→ TASK TO CARRY OUT:
Reproduce the listing word for word. Skip any image.

→ DATA TO USE:
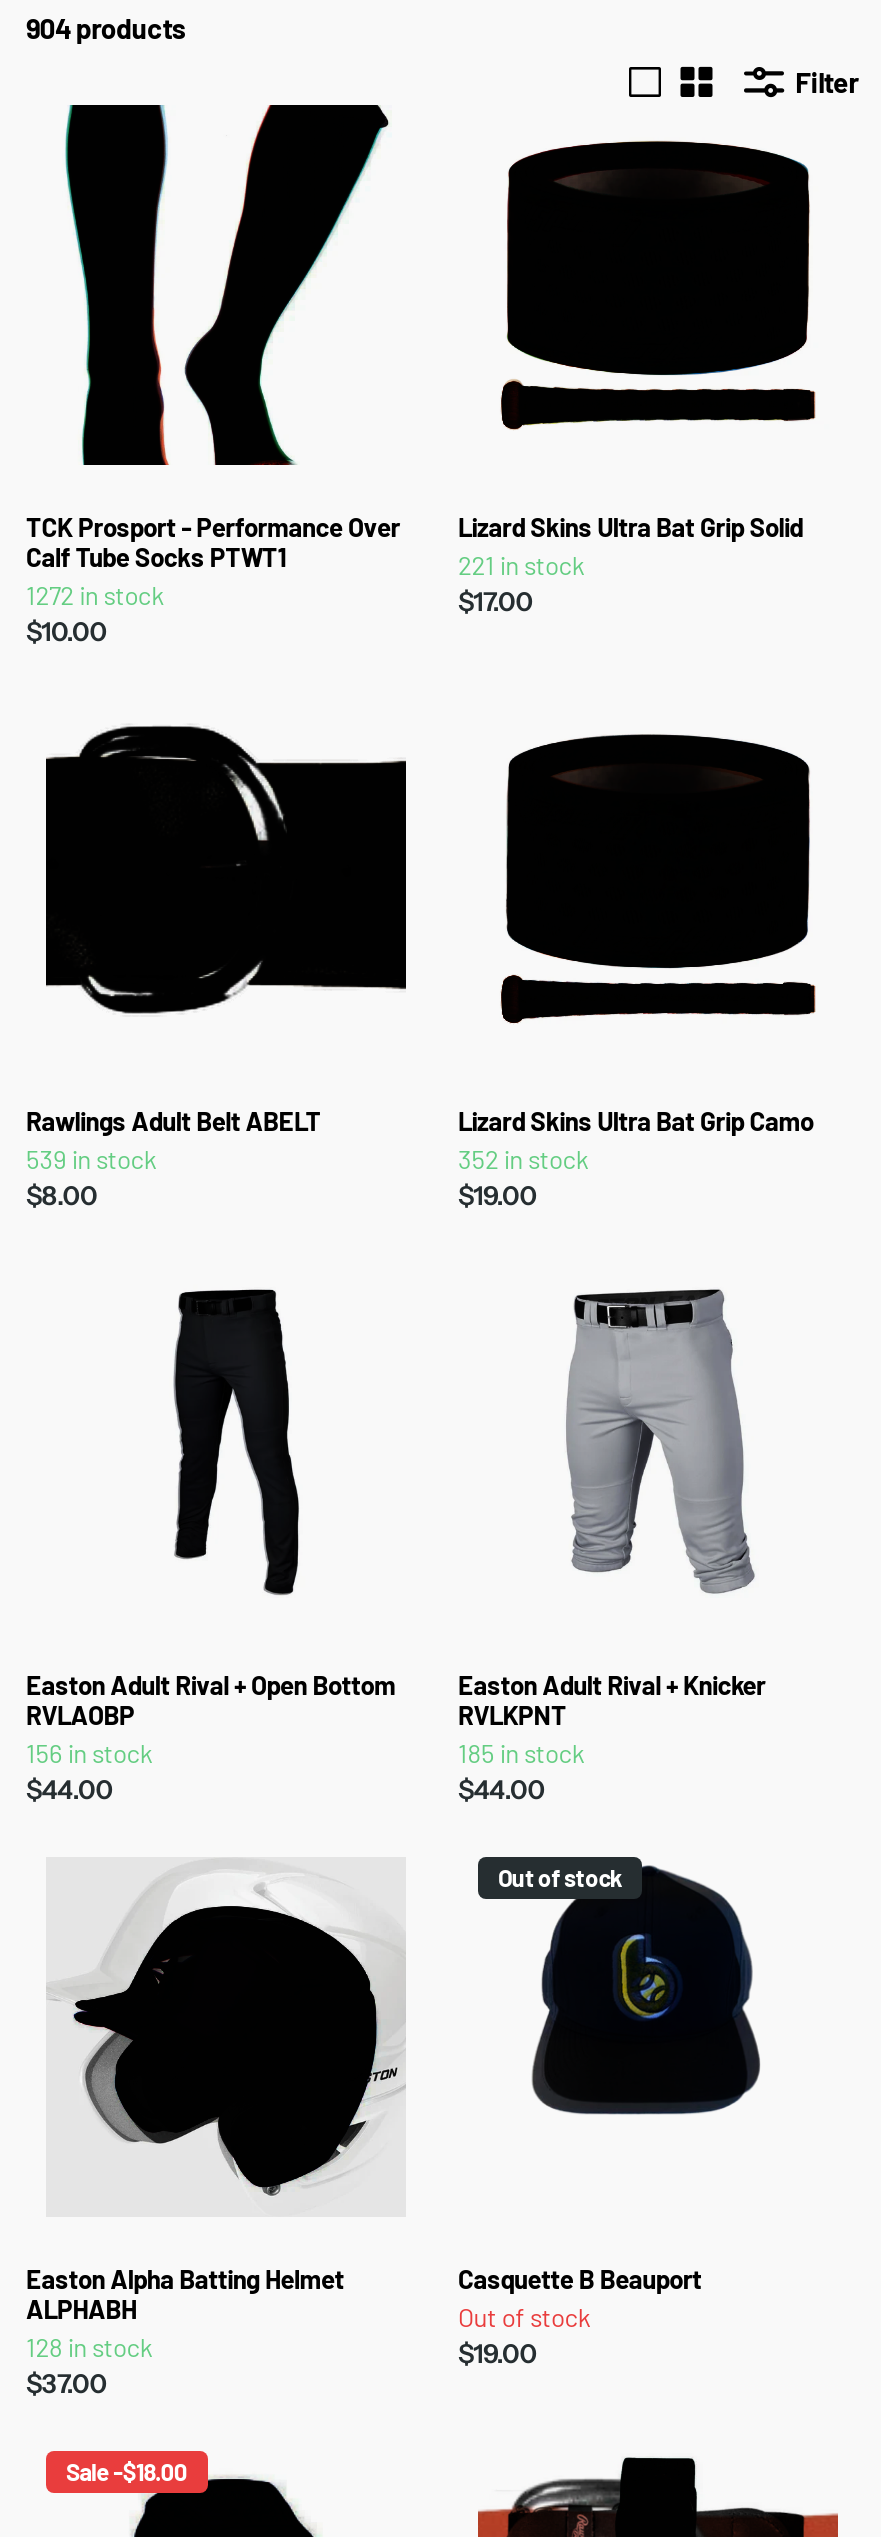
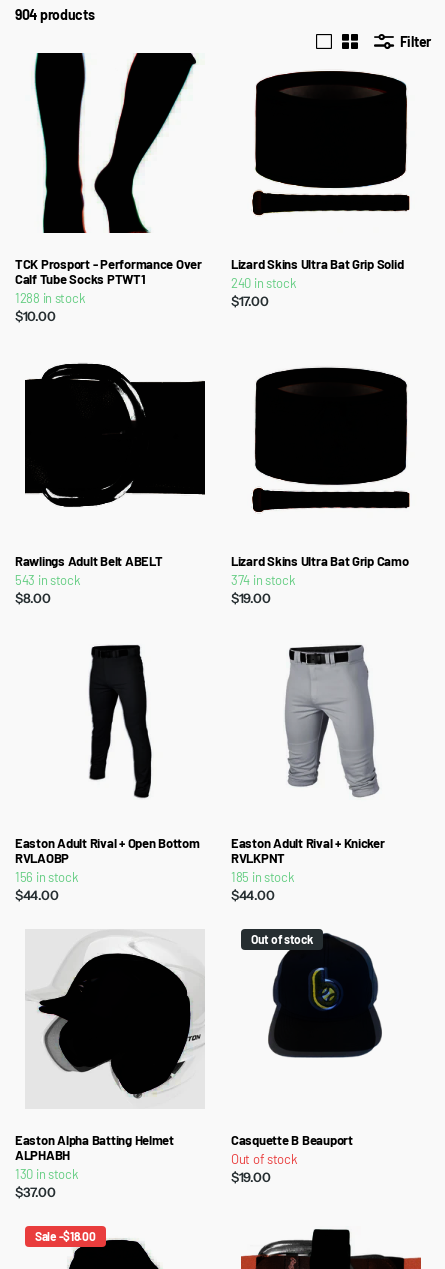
[458,549,585,581] 221 in stock -> [231,275,297,291] 240 in stock
[26,579,165,611] 1272 in stock -> [15,290,85,306] 1288 in stock
[26,1143,157,1175] 539 in stock -> [15,572,81,588] 543 in stock
[458,1143,589,1175] 352 in stock -> [231,572,296,588] 374 in stock
[26,2331,153,2363] 128 in stock -> [15,1166,79,1182] 130 in stock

→ WRITTEN RESPONSE:
[458,549,585,581] 221 in stock -> [231,275,297,291] 240 in stock
[26,579,165,611] 1272 in stock -> [15,290,85,306] 1288 in stock
[26,1143,157,1175] 539 in stock -> [15,572,81,588] 543 in stock
[458,1143,589,1175] 352 in stock -> [231,572,296,588] 374 in stock
[26,2331,153,2363] 128 in stock -> [15,1166,79,1182] 130 in stock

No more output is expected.